TASK STATEMENT: When a line in the data below includes "family", pick it out and copy it.

RECORDS FOR THIS TASK:

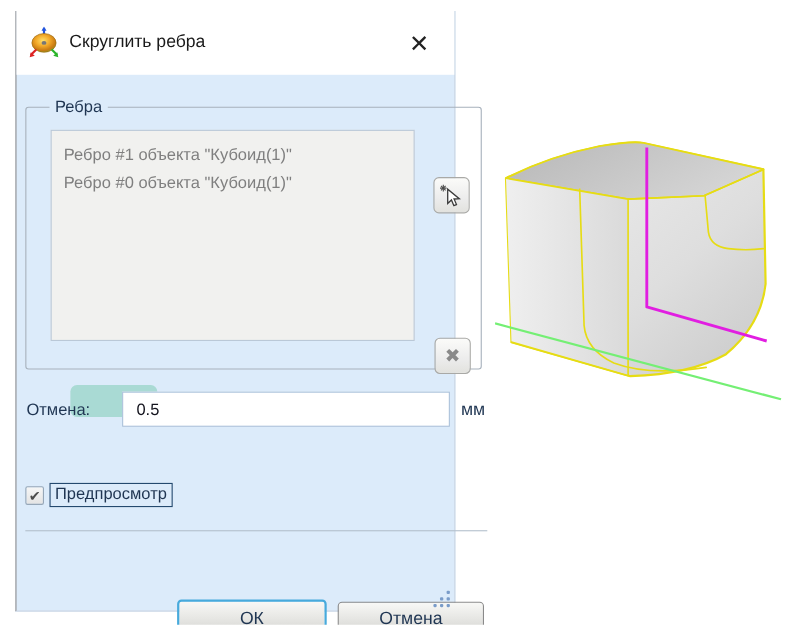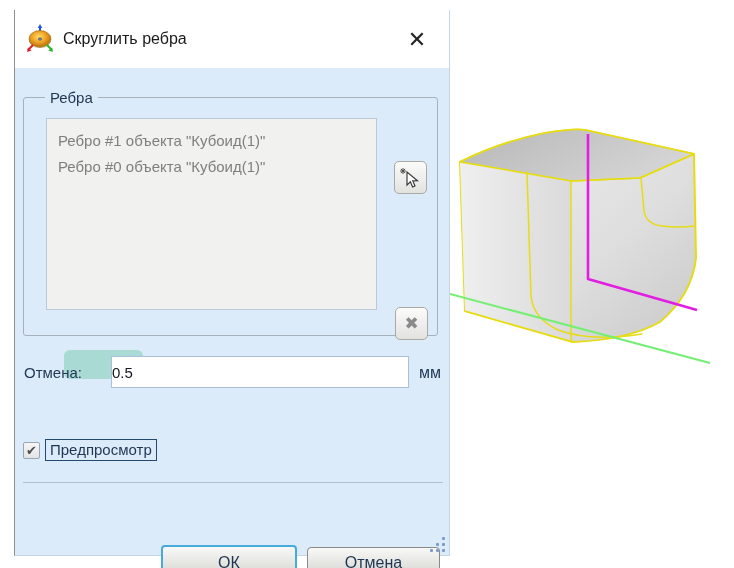--- a/index.html
+++ b/index.html
@@ -9,21 +9,21 @@
     --list-text:#7f7f7f;
     --label-text:#1f3552;
     --selection-highlight:#80ccb4;
   }
   *{box-sizing:border-box;margin:0;padding:0;}
   html,body{width:734px;height:568px;background:#ffffff;overflow:hidden;
     font-family:"Liberation Sans","DejaVu Sans",sans-serif;}
   .stage{position:relative;width:734px;height:568px;background:#fff;}
 
   
-  .dialog{position:absolute;left:14px;top:10px;width:436px;height:546px;
+  .dialog{position:absolute;left:14px;top:10px;width:400px;height:546px;
     border-left:1px solid #8f8f8f;border-right:1px solid #c9d4e2;border-bottom:1px solid #c9d4e2;
     background:var(--dialog-background);}
   .titlebar{position:absolute;left:0;top:0;width:100%;height:58px;
     background:var(--titlebar-background);display:flex;align-items:center;padding-left:10px;}
   .title-icon{width:30px;height:30px;margin-right:8px;flex:0 0 auto;}
   .title-text{font-size:16px;color:#1a1a1a;}
   .close-btn{position:absolute;right:18px;top:16px;width:28px;height:28px;
     display:flex;align-items:center;justify-content:center;
     font-size:22px;font-weight:300;color:#222;cursor:pointer;line-height:1;}
 
@@ -46,21 +46,21 @@
   .btn-remove{left:371px;top:209px;}
   .remove-glyph{font-size:17px;color:#8a8a8a;font-weight:bold;line-height:1;}
 
   .teal-highlight{position:absolute;left:40px;top:252px;width:79px;height:29px;
     background:var(--selection-highlight);opacity:0.55;border-radius:6px;}
 
   
   .radius-label{position:absolute;left:9px;top:296px;font-size:15px;color:var(--label-text);}
   .radius-input{position:absolute;left:96px;top:288px;width:298px;height:32px;
     border:1px solid #a9c0da;background:#fff;font-size:15px;color:#14141e;
-    padding:0 0;font-family:"Liberation Sans","DejaVu Sans",sans-serif;}
+    padding:0 12px;font-family:"Liberation Sans","DejaVu Sans",sans-serif;}
   .radius-unit{position:absolute;left:404px;top:296px;font-size:16px;color:var(--label-text);}
 
   
   .checkbox-row{position:absolute;left:8px;top:371px;display:flex;align-items:center;cursor:pointer;}
   .checkbox{width:17px;height:17px;border:1px solid #96a7b8;border-radius:2px;
     background:linear-gradient(#f6f6f6,#e4e4e4);display:flex;align-items:center;justify-content:center;
     font-size:13px;color:#4c4c4c;line-height:1;}
   .checkbox-label{margin-left:5px;border:1px solid #24496e;padding:1px 4px 2px 4px;
     font-size:15px;color:var(--label-text);}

TASK OUTPUT:
     font-family:"Liberation Sans","DejaVu Sans",sans-serif;}
-    padding:0 0;font-family:"Liberation Sans","DejaVu Sans",sans-serif;}
+    padding:0 12px;font-family:"Liberation Sans","DejaVu Sans",sans-serif;}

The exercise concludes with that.